··· STUDY MATERIAL

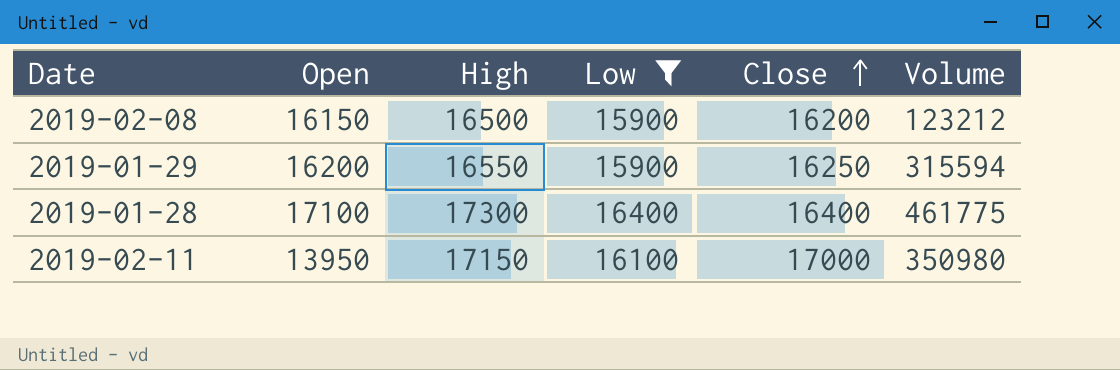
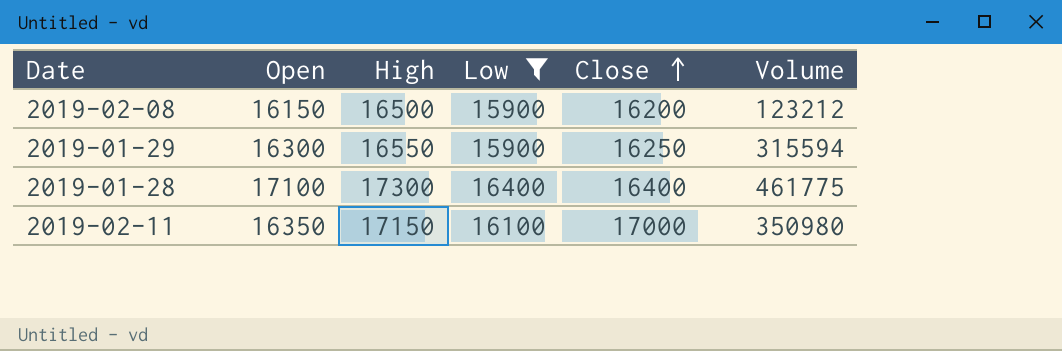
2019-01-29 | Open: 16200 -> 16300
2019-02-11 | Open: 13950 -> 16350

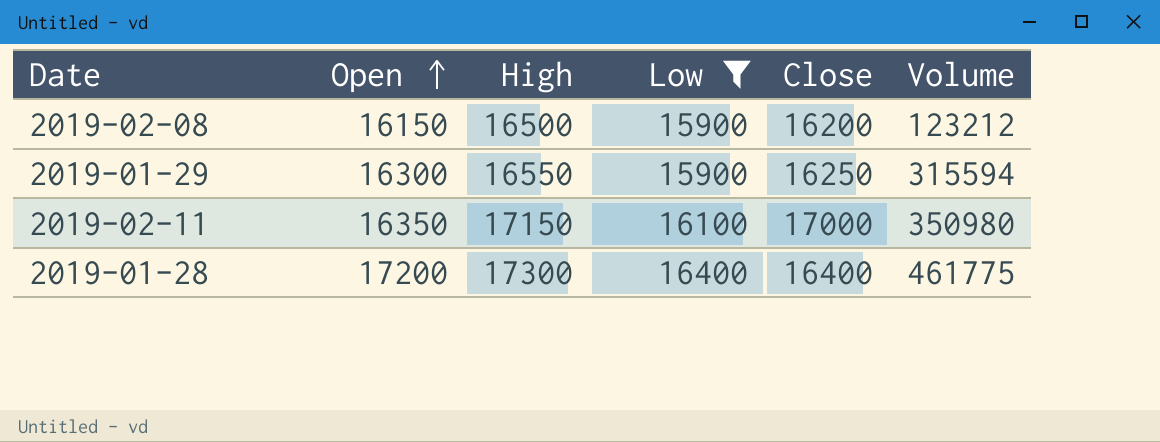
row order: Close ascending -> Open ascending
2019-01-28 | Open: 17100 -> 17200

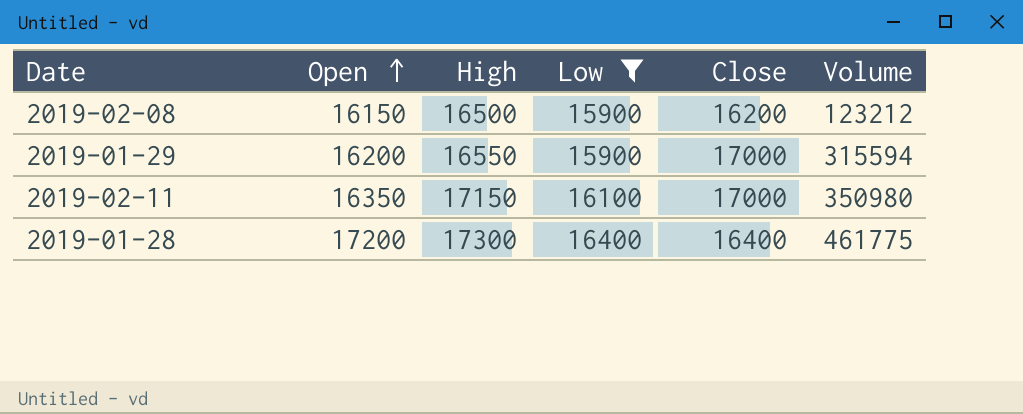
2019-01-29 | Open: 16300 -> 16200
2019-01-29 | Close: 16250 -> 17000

······

ACTION ITEM: What is needed is an exact copy of every record above, minus the images.

SOLUTION TO THIS TASK:
2019-01-29 | Open: 16200 -> 16300
2019-02-11 | Open: 13950 -> 16350

row order: Close ascending -> Open ascending
2019-01-28 | Open: 17100 -> 17200

2019-01-29 | Open: 16300 -> 16200
2019-01-29 | Close: 16250 -> 17000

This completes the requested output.